Temps de lecture : 4 minutes

Pologne – L’abstention de la Coalition civique (KO) lors du vote à la Diète de la loi de ratification du Plan de relance européen semble avoir accentué la crise identitaire chez le principal partenaire de cette coalition des libéraux et des écologistes : la Plateforme civique (PO), le parti qui était dirigé par Donald Tusk avant son départ pour Bruxelles en 2014. Les autres partis d’opposition, mis à part les souverainistes de la Confédération (Konfederacja), fidèles à leur ligne européiste, ont au contraire voté en faveur de la ratification.
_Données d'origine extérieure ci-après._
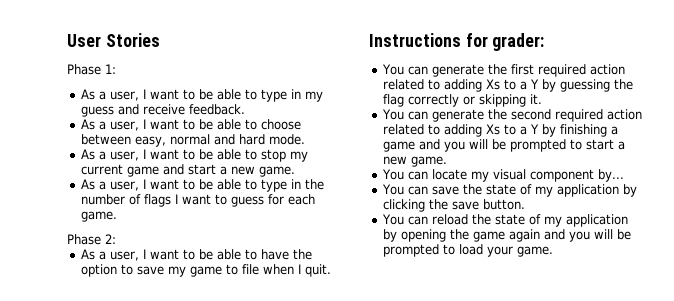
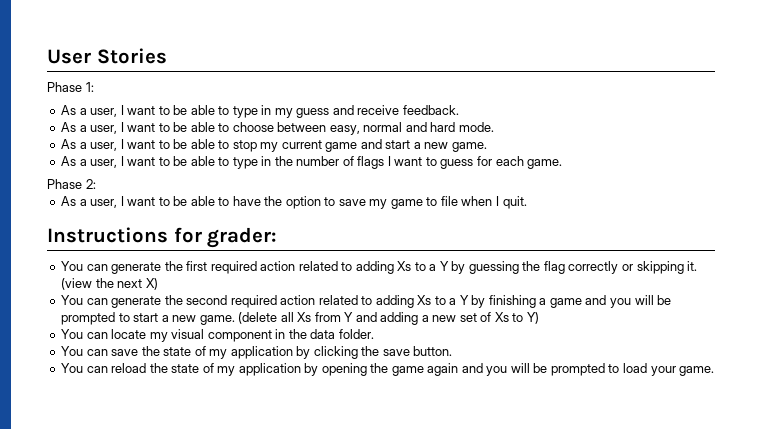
+ (view the next X)
+ (delete all Xs from Y and adding a new set of Xs to Y)
- You can locate my visual component by...
+ You can locate my visual component in the data folder.

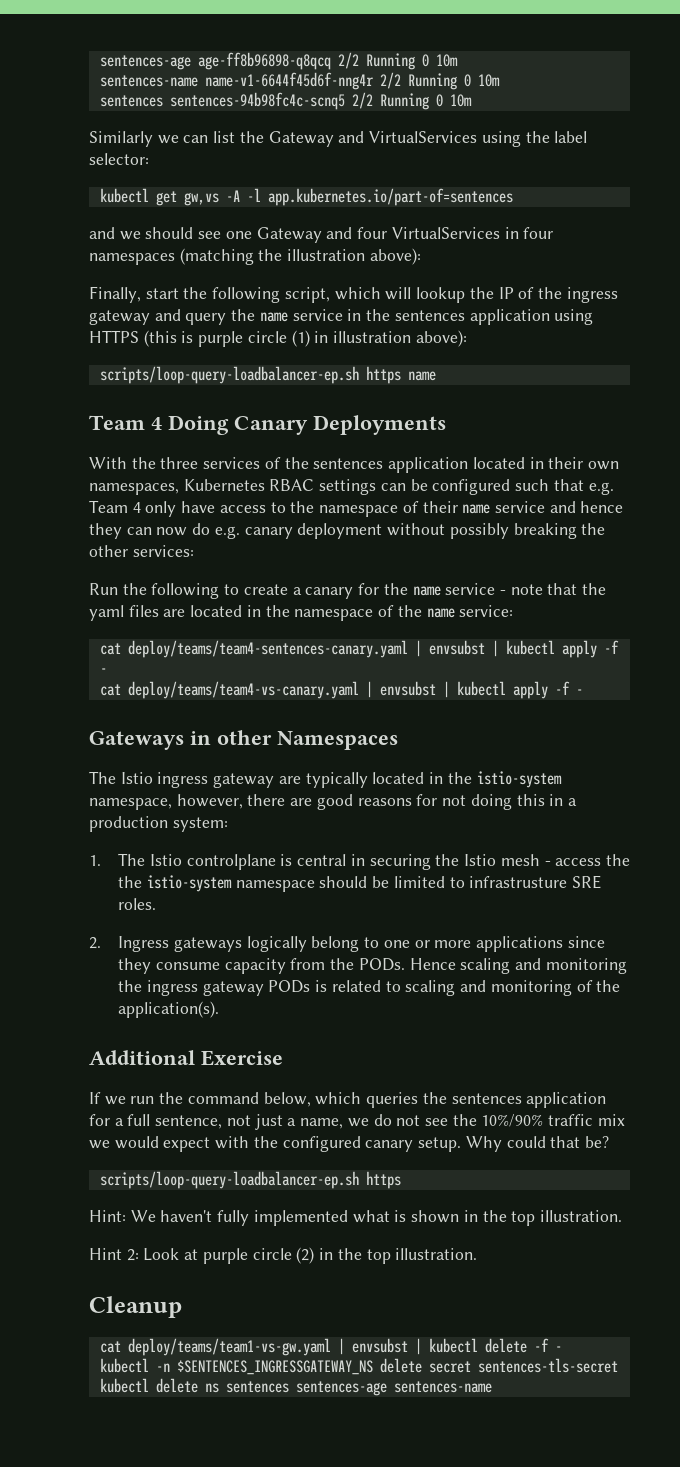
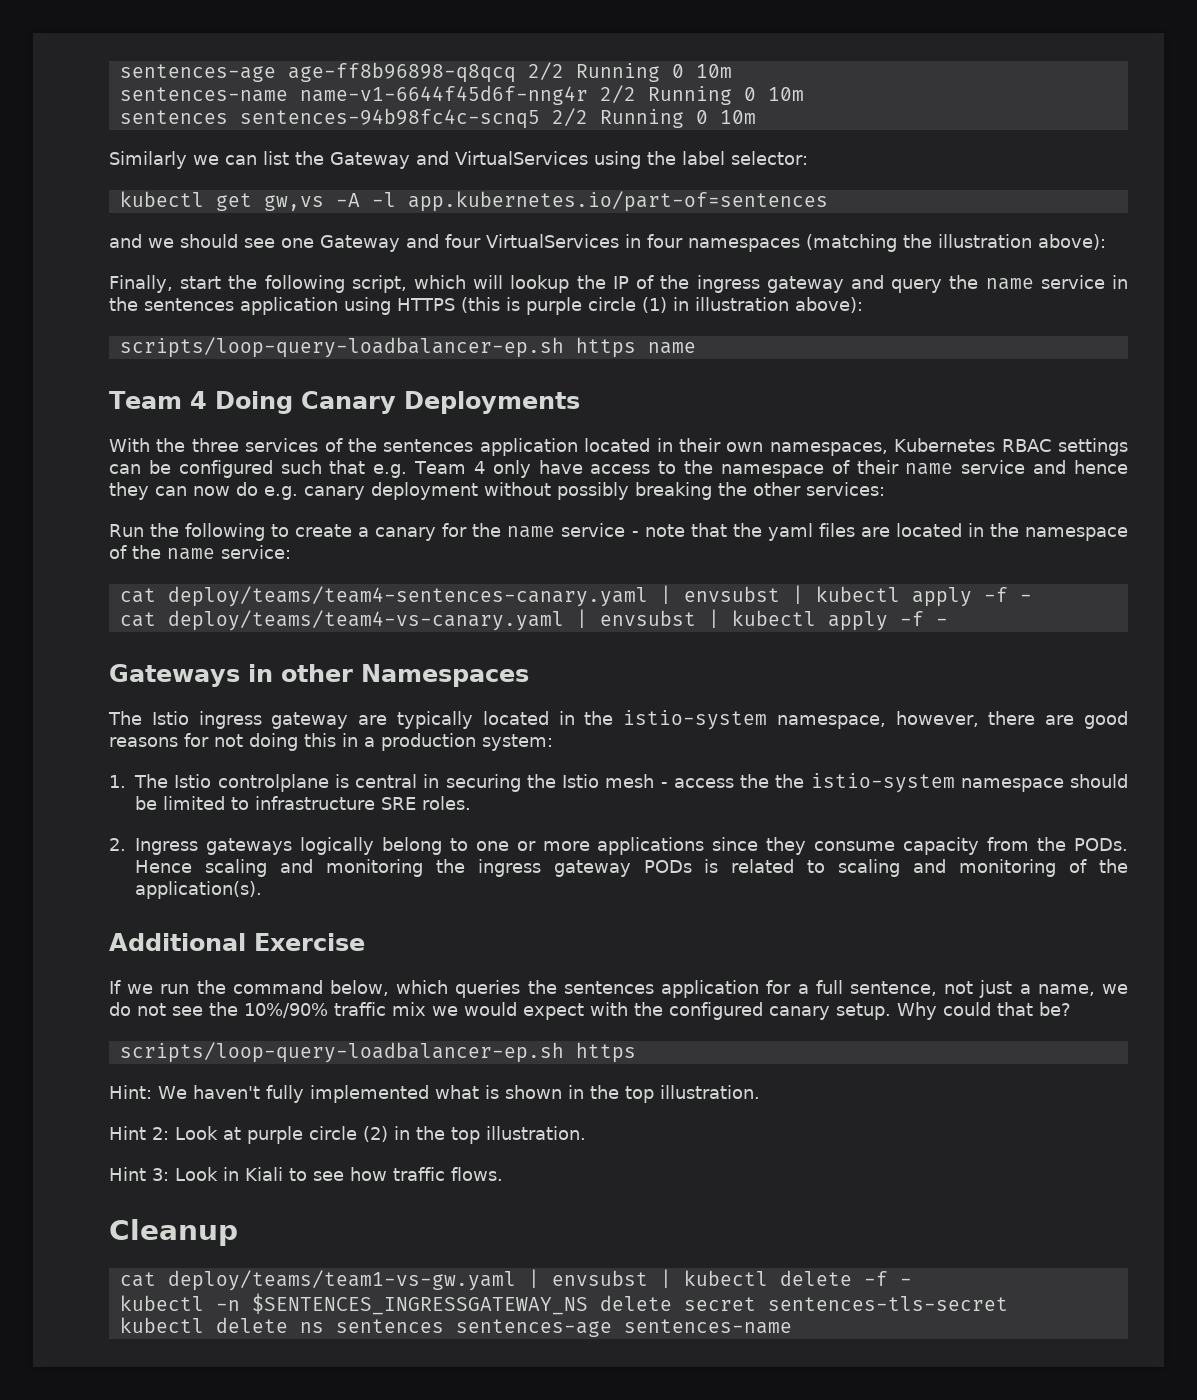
- 1. The Istio controlplane is central in securing the Istio mesh - access the the istio-system namespace should be limited to infrastrusture SRE roles.
+ 1. The Istio controlplane is central in securing the Istio mesh - access the the istio-system namespace should be limited to infrastructure SRE roles.
+ Hint 3: Look in Kiali to see how traffic flows.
La décision du Sénat d’amender cette loi de ratification, qui tient en deux articles (un pour autoriser le président à ratifier le Plan de relance et un pour indiquer sa date d’entrée en vigueur), afin d’y ajouter des conditions pour que la Pologne adhère au Parquet européen et aussi sur le mode d’utilisation des fonds européens, est fortement critiquée, y compris au sein de cette opposition favorable à plus d’intégration européenne dont fait partie la PO. Pourtant, c’est le maréchal (président) du Sénat Tomasz Grodzki, de la PO, qui défend cette idée et qui a annoncé le report au 27 mai de l’examen de cette loi de ratification. Même l’ancien vice-président du Tribunal constitutionnel Stanisław Biernat, qui fait d’habitude figure d’autorité dans les rangs de l’opposition en raison de son hostilité au PiS, estime qu’une loi de ratification ne peut pas être amendée et que le Sénat s’apprête, à l’initiative de la PO et de Grodzki, à violer le droit, alors que les éventuels amendements seront de toute façon rejetés par la Diète.
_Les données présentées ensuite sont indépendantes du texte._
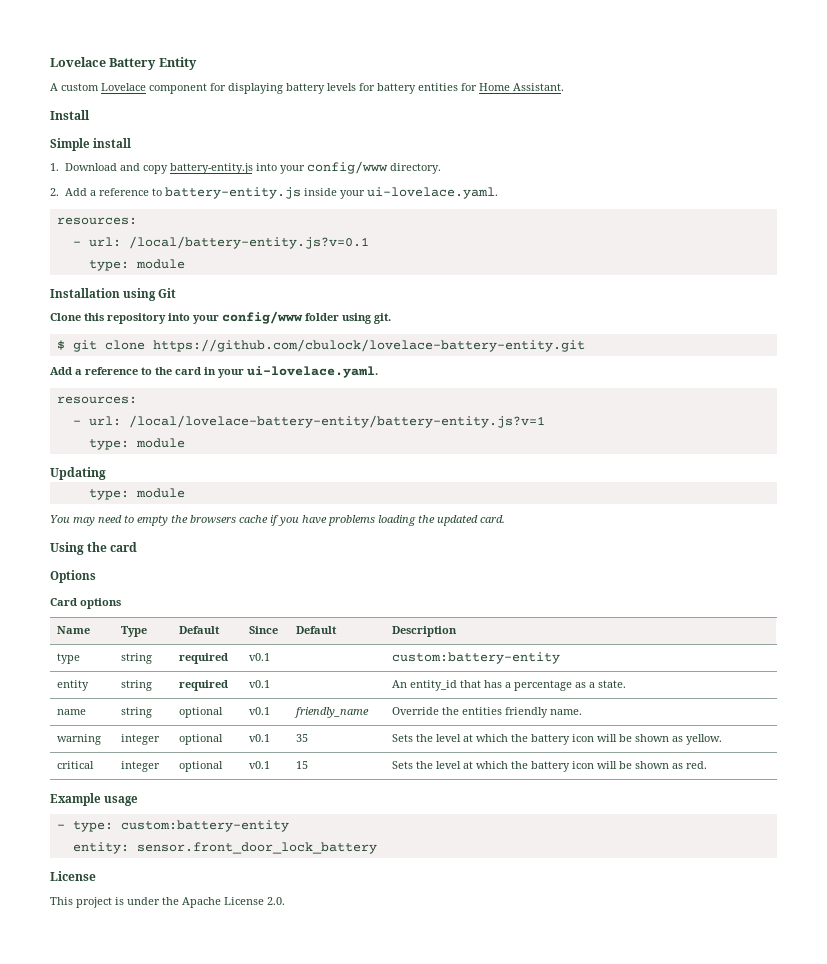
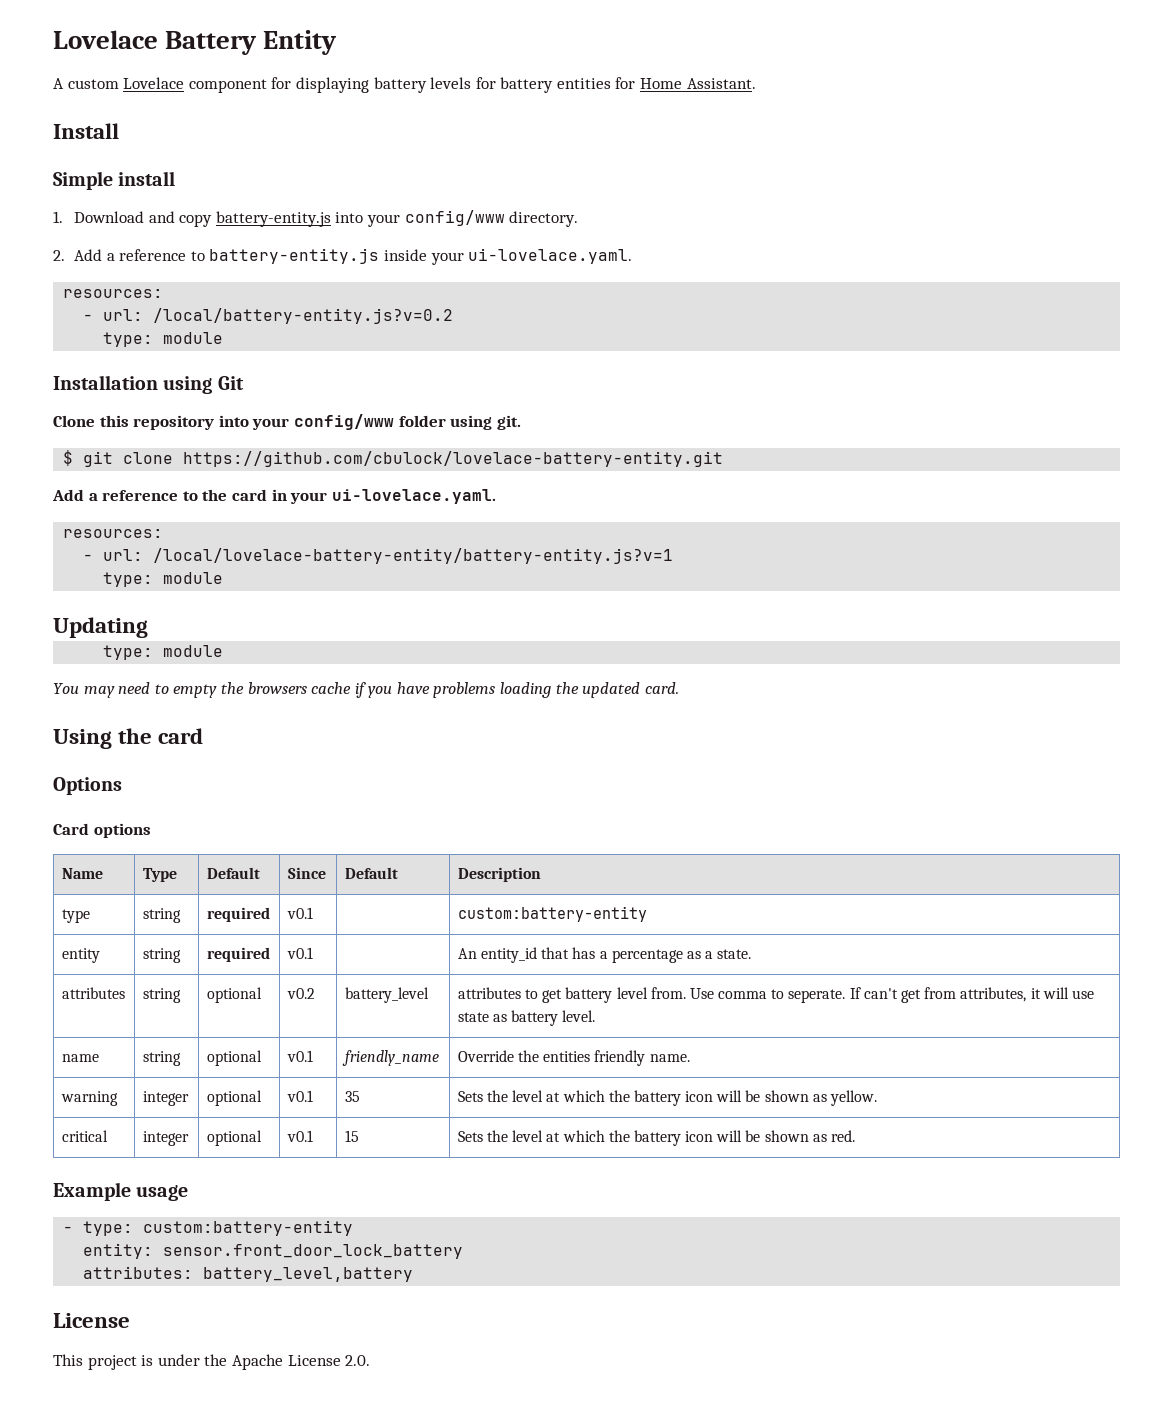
- - url: /local/battery-entity.js?v=0.1
+ - url: /local/battery-entity.js?v=0.2
+ attributes | string | optional | v0.2 | battery_level | attributes to get battery level from. Use comma to seperate. If can't get from attributes, it will use state as battery level.
+ attributes: battery_level,battery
Ainsi, la Plateforme civique, qui se présente pourtant comme très pro-UE, et de plus en plus eurofédéraliste, retarde sciemment la ratification après s’être abstenue lors du vote à la Diète et après avoir eu des mots très durs à l’égard de La Gauche (Lewica), qui avait annoncé son soutien à la ratification. Le message risque d’être difficilement lisible pour les électeurs de la PO qui se voit critiquée par ses habituels alliés de l’opposition pour son attitude peu responsable d’opposition « totale », concentrée sur une stratégie exclusivement « anti-PiS ».
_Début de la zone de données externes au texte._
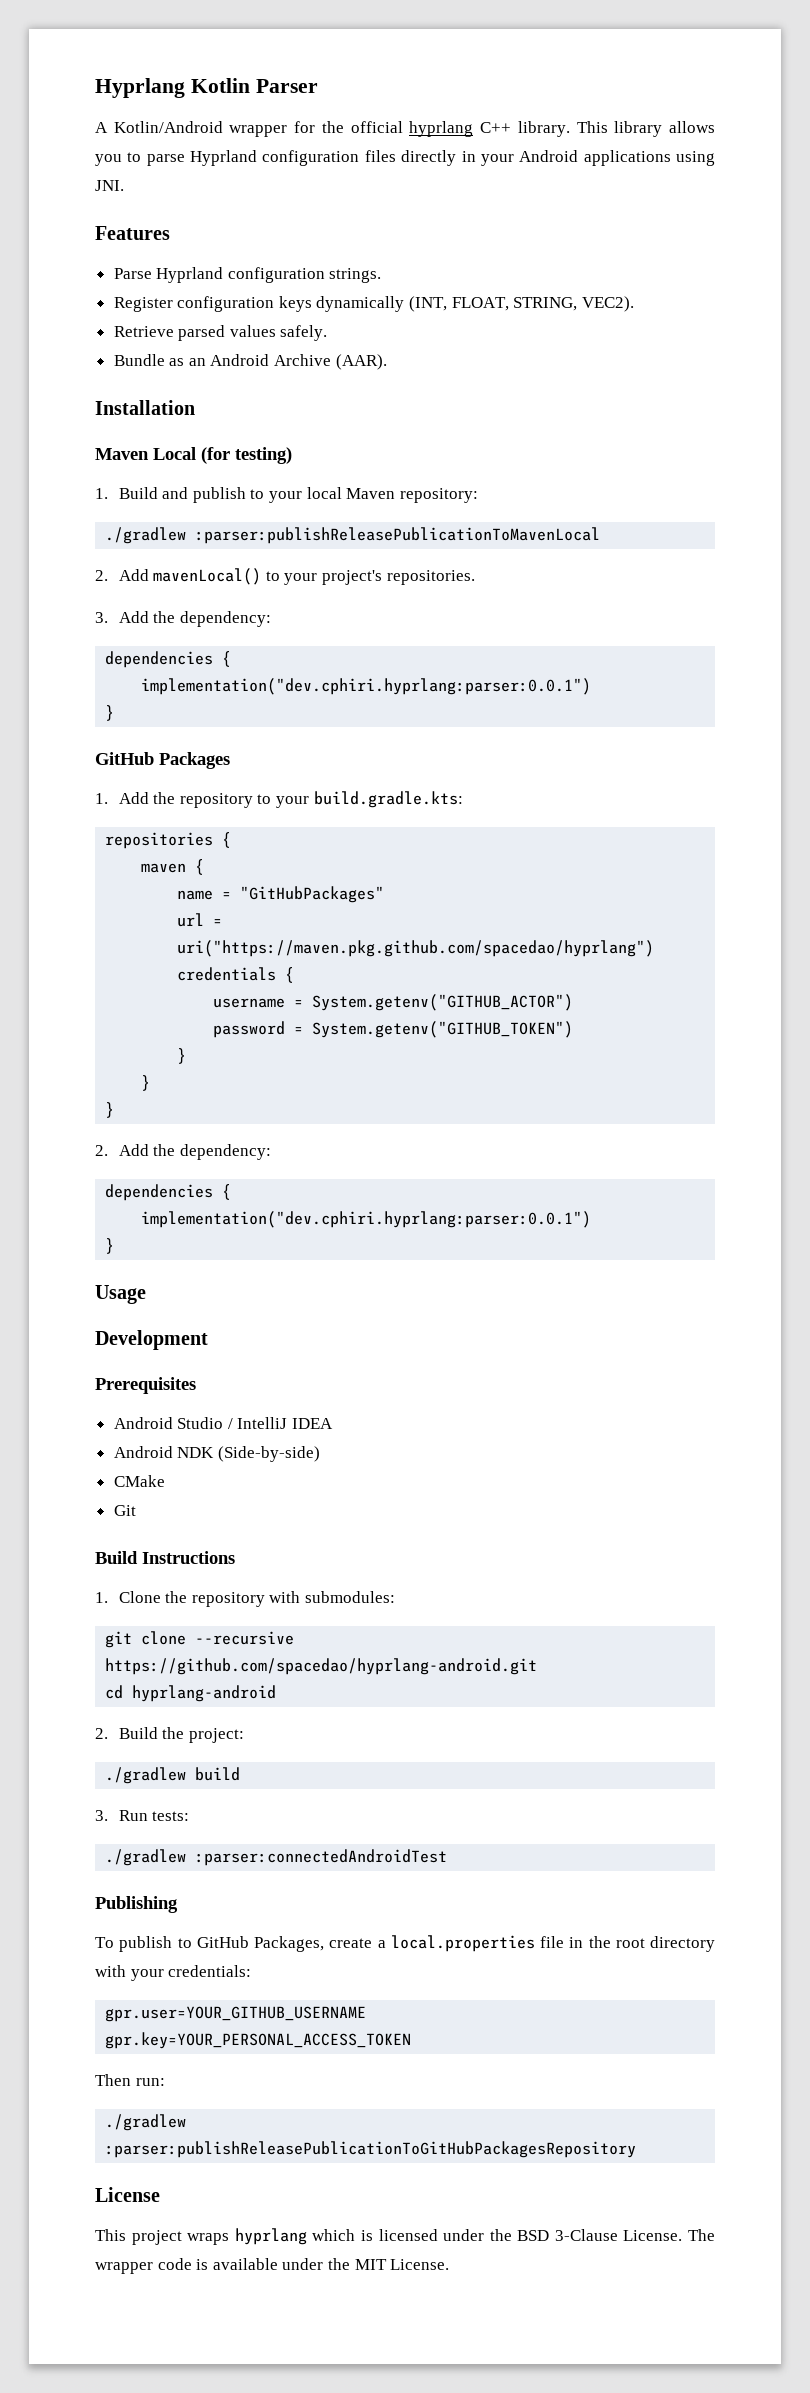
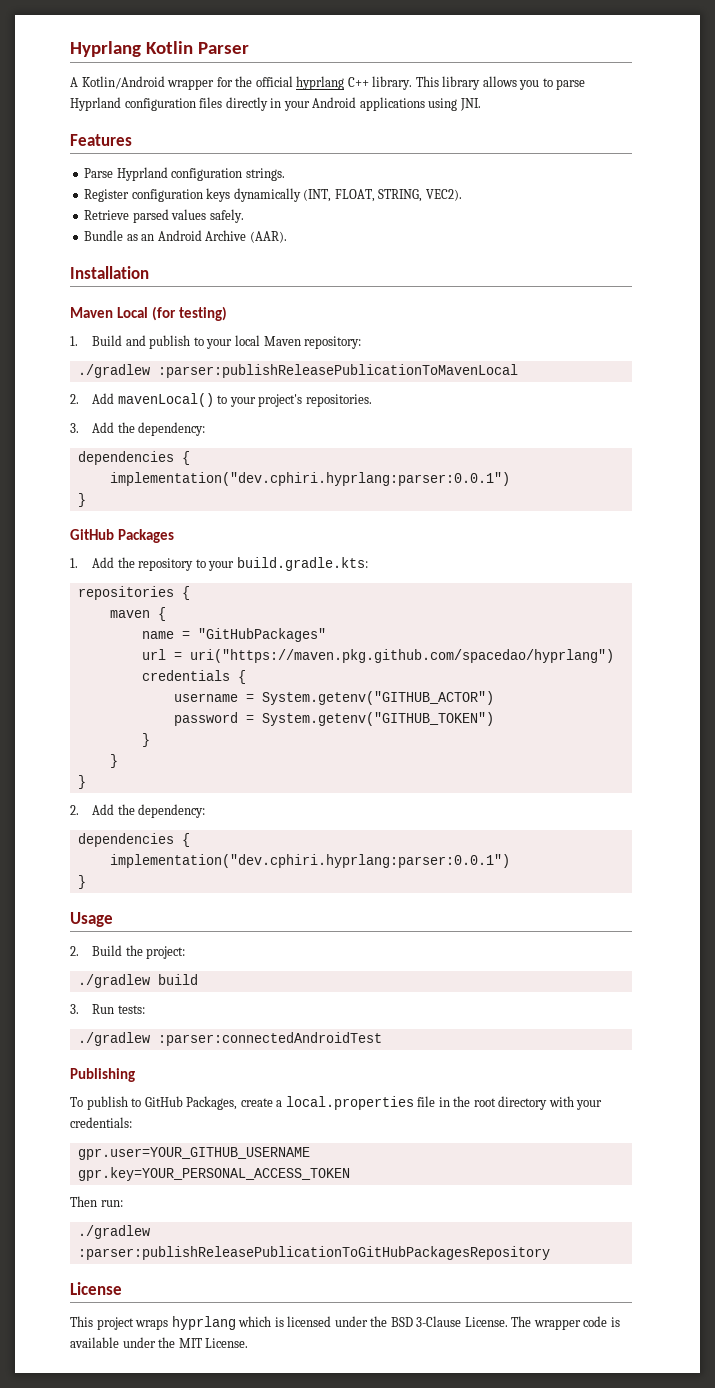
- Development
- Prerequisites
- Android Studio / IntelliJ IDEA
- Android NDK (Side-by-side)
- CMake
- Git
- Build Instructions
- 1. Clone the repository with submodules:
- git clone --recursive https://github.com/spacedao/hyprlang-android.git
- cd hyprlang-android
Après le vote sur la ratification du Plan de relance Next Generation EU, les sondages confirment le trouble, avec une nouvelle chute de la PO qui ne peut plus prétendre au titre de premier parti d’opposition, puisqu’elle est désormais largement dépassée par le nouveau parti Pologne 2050 (Polska 2050) du « catholique progressiste » Szymon Hołownia. Ce dernier cherche activement à occuper le centre de l’échiquier politique polonais où il fait concurrence au Parti agraire PSL, entre la PO sur son aile gauche et le PiS sur son aile droite. C’est ainsi qu’un nouveau sondage United Surveys pour la radio RMF FM et le journal Dziennik Gazeta Prawna, qui ne sont pas des médias défavorables à la PO, donne la Coalition civique (KO) conduite par l’ancien parti de Donald Tusk, qui est aujourd’hui dirigé par Borys Budka, à 12,1 % d’intentions de vote seulement contre 21,9 % pour le parti de Hołownia et 33,5 % pour le parti de Jarosław Kaczyński. La PO se retrouve ainsi talonnée par La Gauche (9,6 %) et par la Confédération (la coalition des nationalistes et des libertariens, à 8,6 %), tandis que le parti agraire, c’est-à-dire l’ancien allié de la PO de 2007 à 2015, n’atteindrait pas le seuil des 5 % pour entrer à la Diète.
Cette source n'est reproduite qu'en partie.